Goal of the exercise: From the first line to the last, copy the data exactly and drop the pictures.

=== Begin Enclosure ===

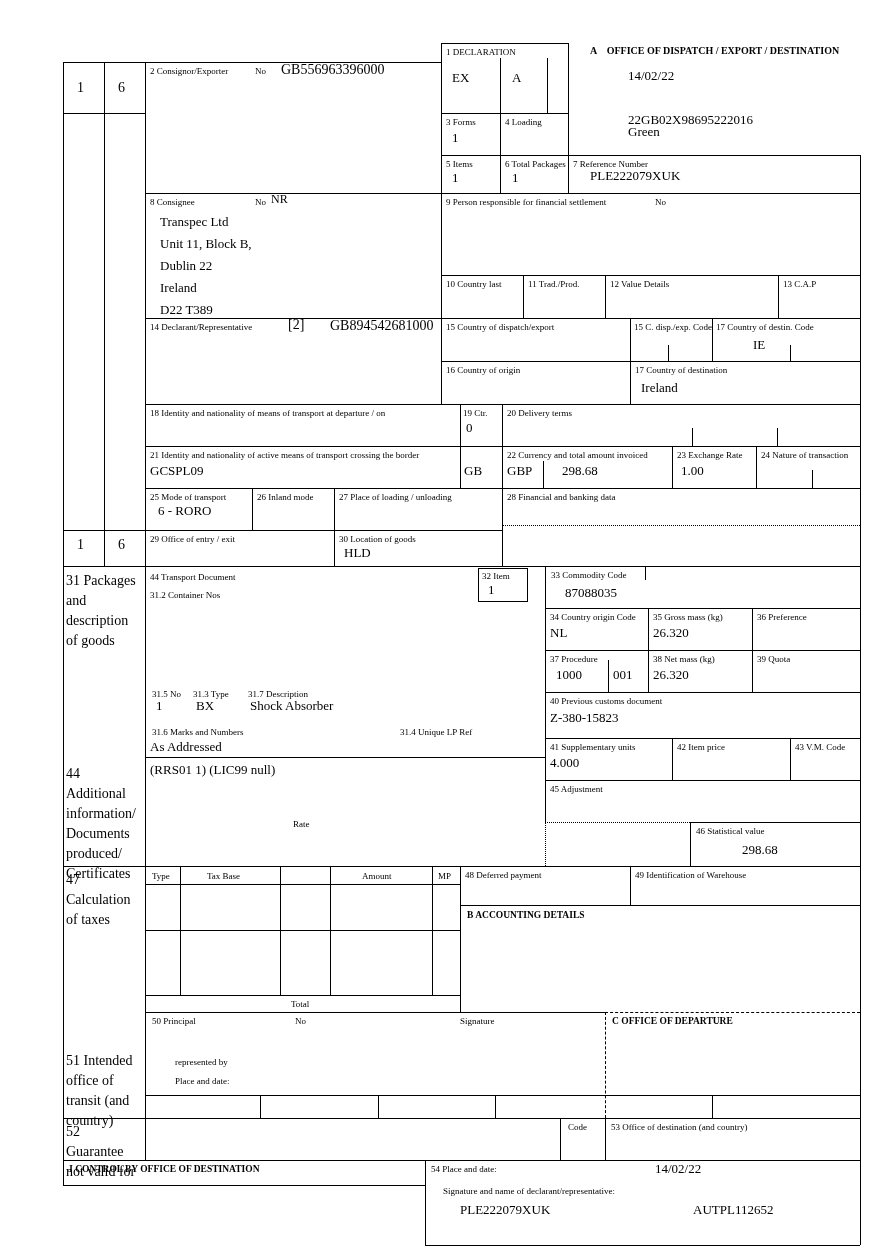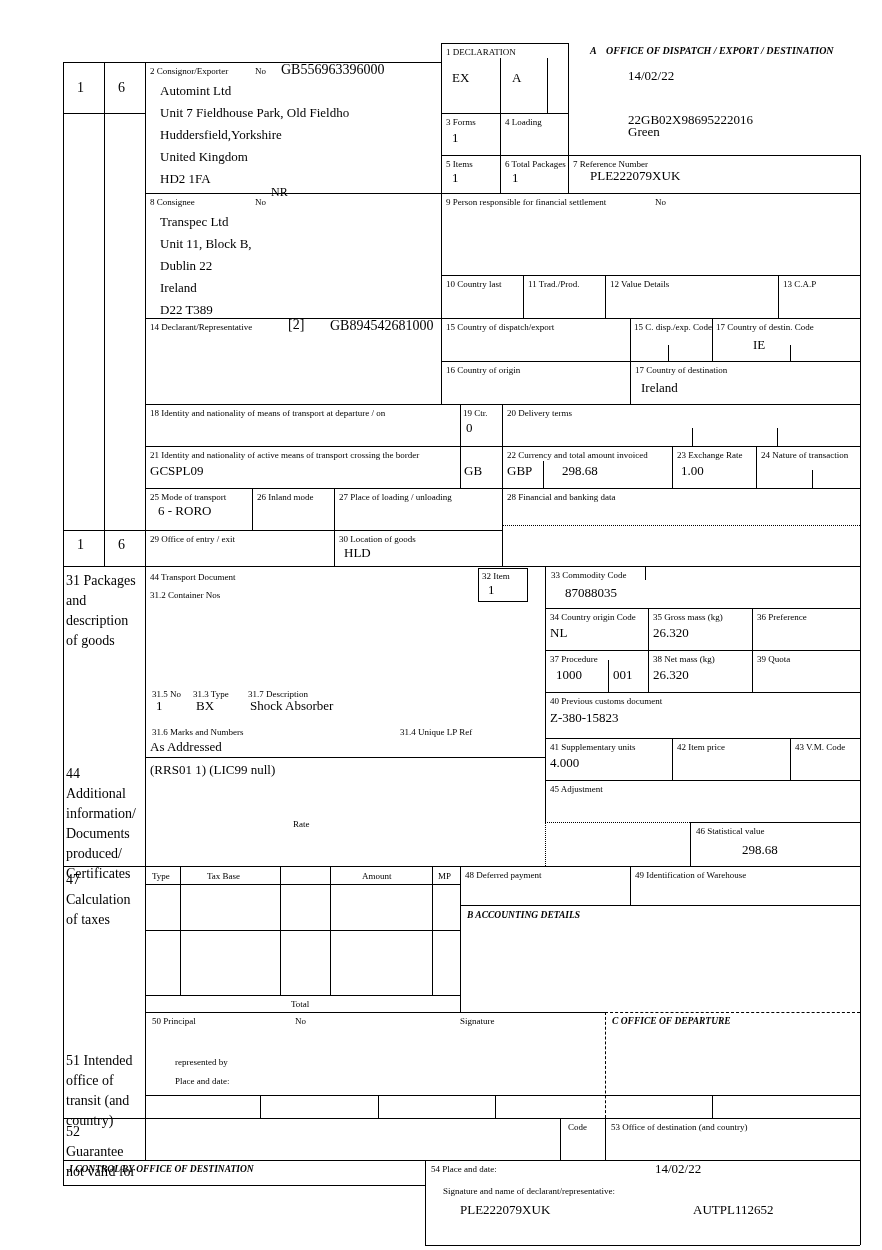"A OFFICE OF DISPATCH /" .lblb { font-style: italic -> none }
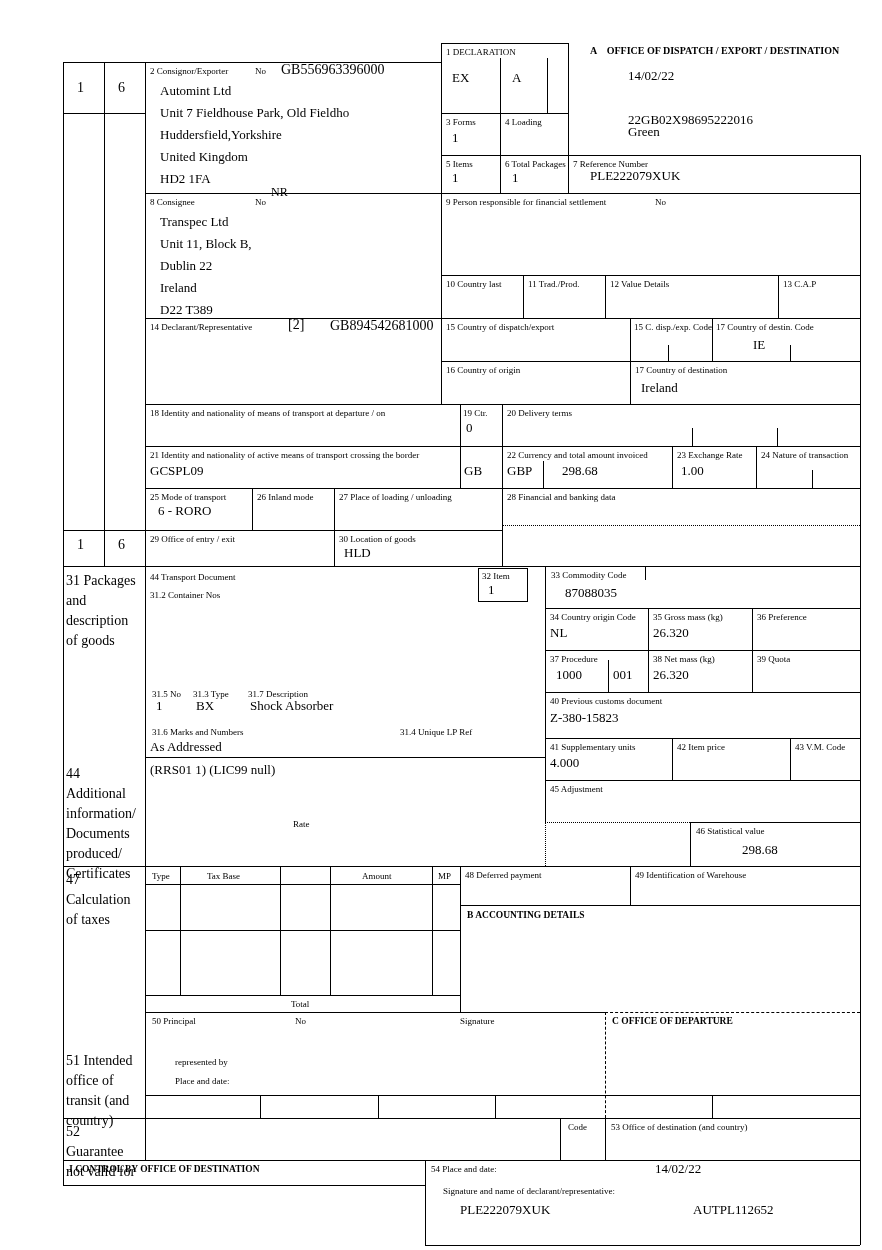"Automint Ltd" span.addr { html: <span>Automint Ltd Unit 7 Fieldhouse Park, Old Fieldho Huddersfield,Yorkshire United Kingdom HD2 1FA</span> -> none }
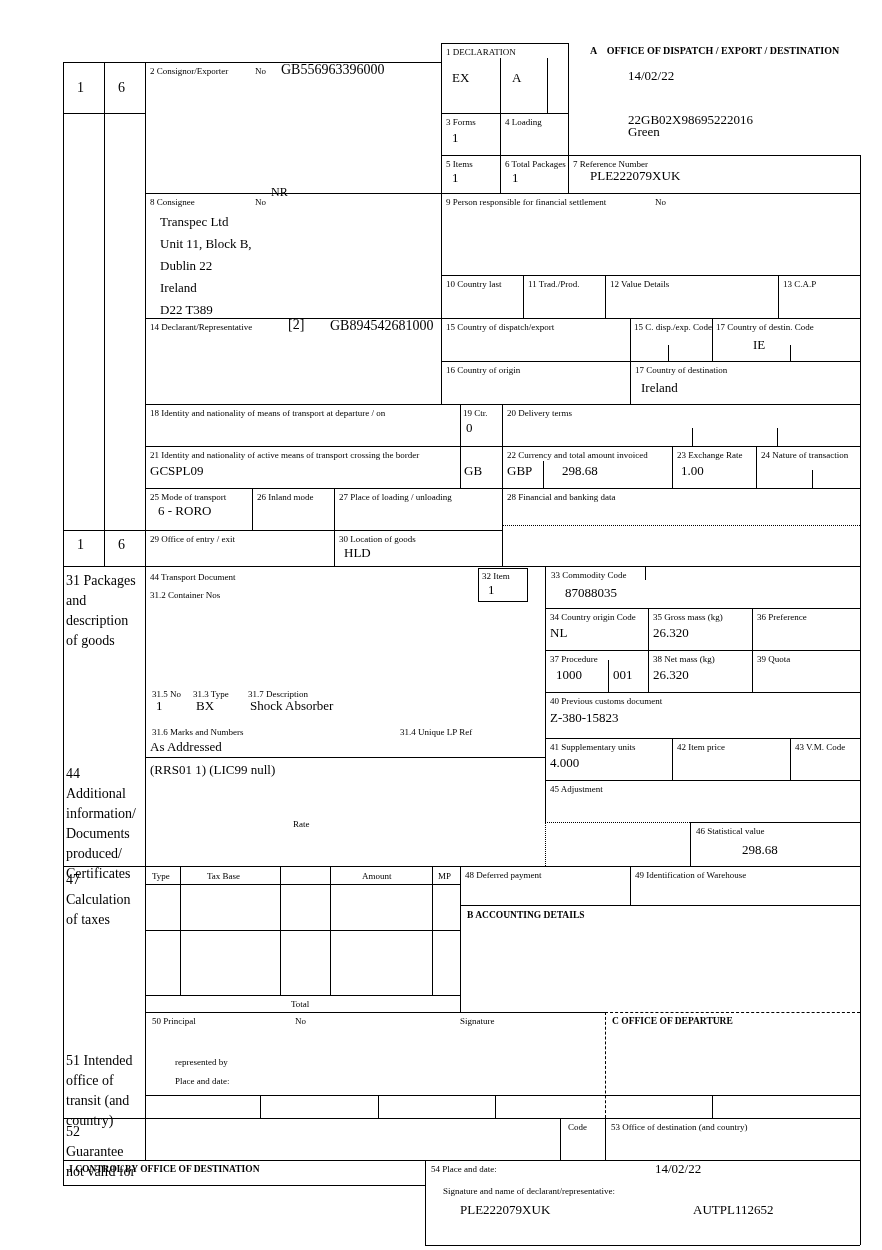"NR" span.val12 { top: 186px -> 193px }
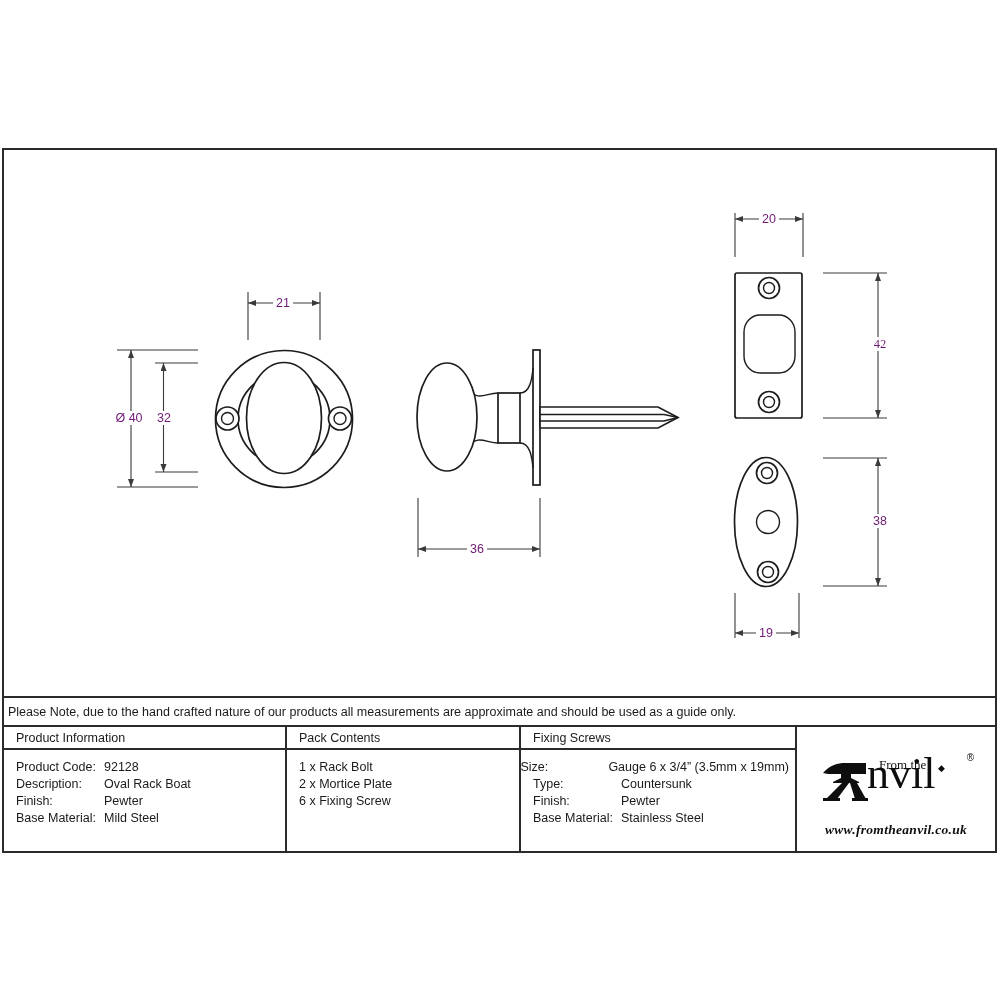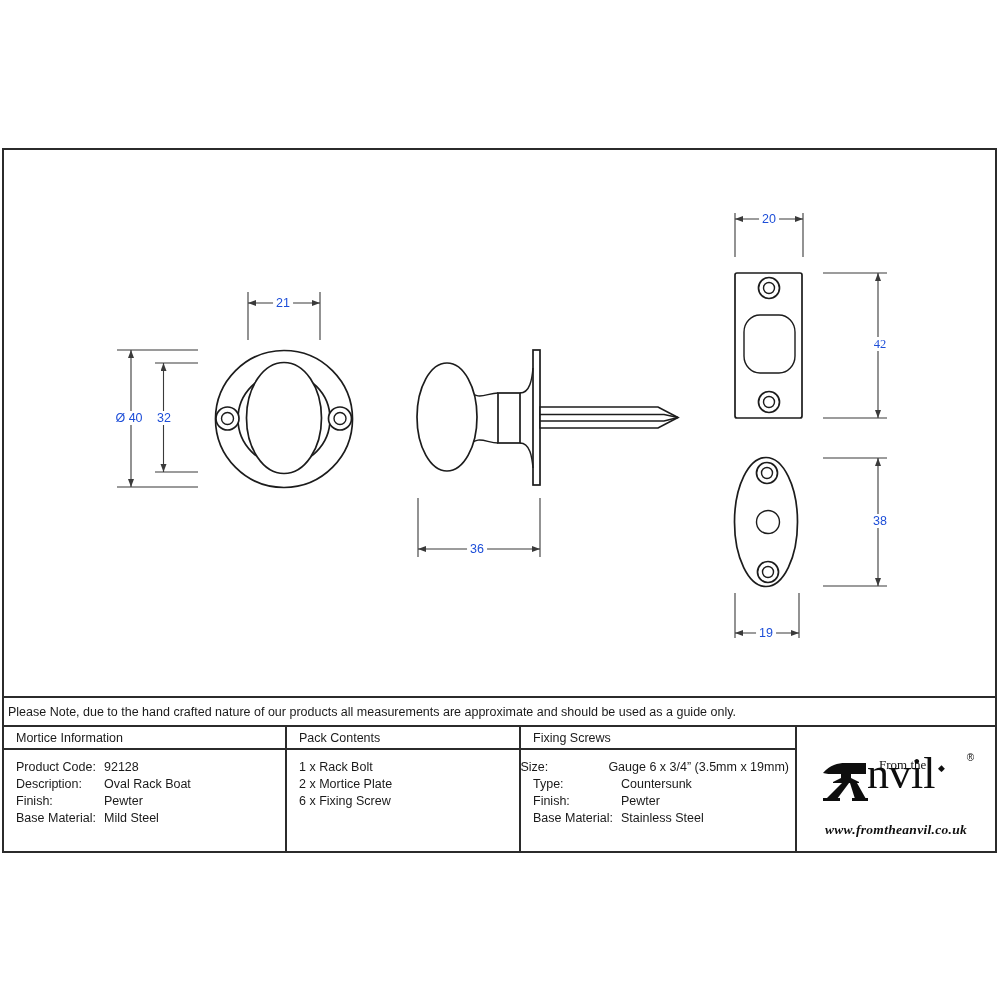"20" .dim-label { color: #1d4ed8 -> #701a75 }
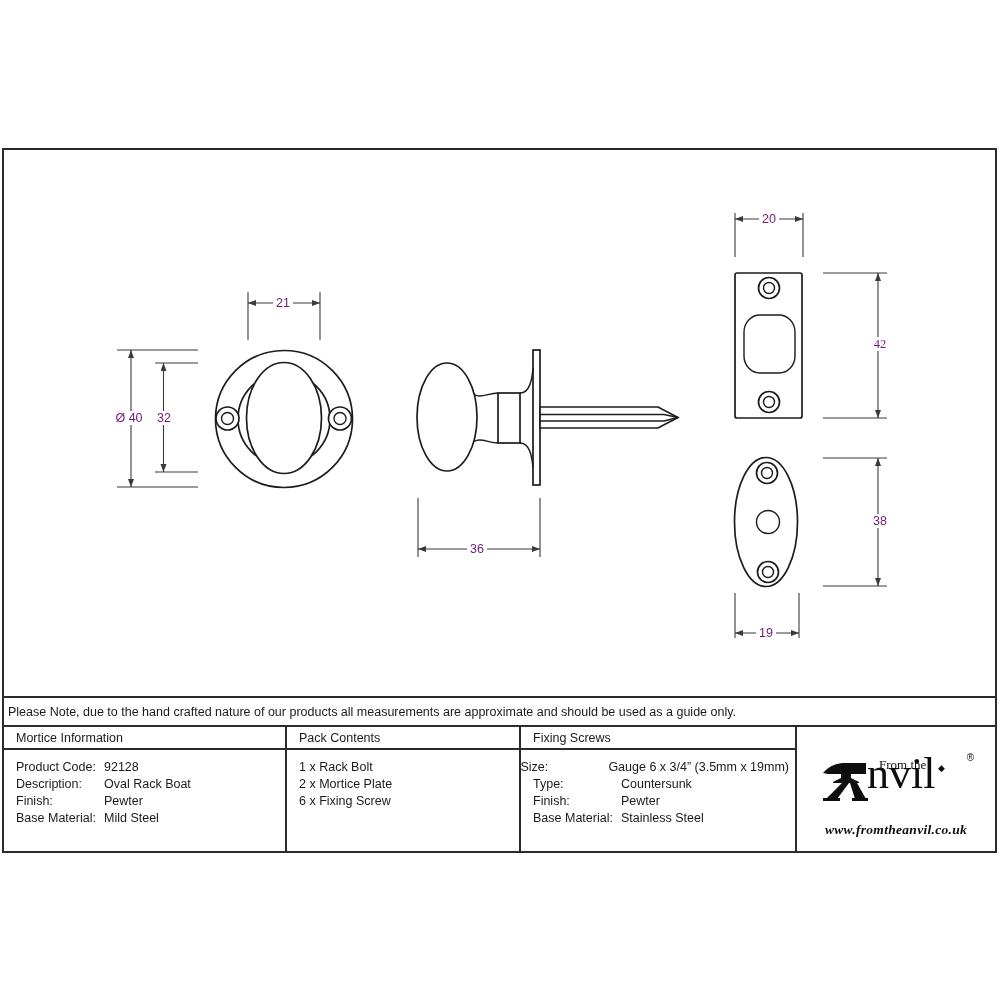"Mortice Information" div.cell-header { text: Mortice -> Product }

=== End Enclosure ===

Your solution:
"A OFFICE OF DISPATCH /" .lblb { font-style: italic -> none }
"Automint Ltd" span.addr { html: <span>Automint Ltd Unit 7 Fieldhouse Park, Old Fieldho Huddersfield,Yorkshire United Kingdom HD2 1FA</span> -> none }
"NR" span.val12 { top: 186px -> 193px }
"20" .dim-label { color: #1d4ed8 -> #701a75 }
"Mortice Information" div.cell-header { text: Mortice -> Product }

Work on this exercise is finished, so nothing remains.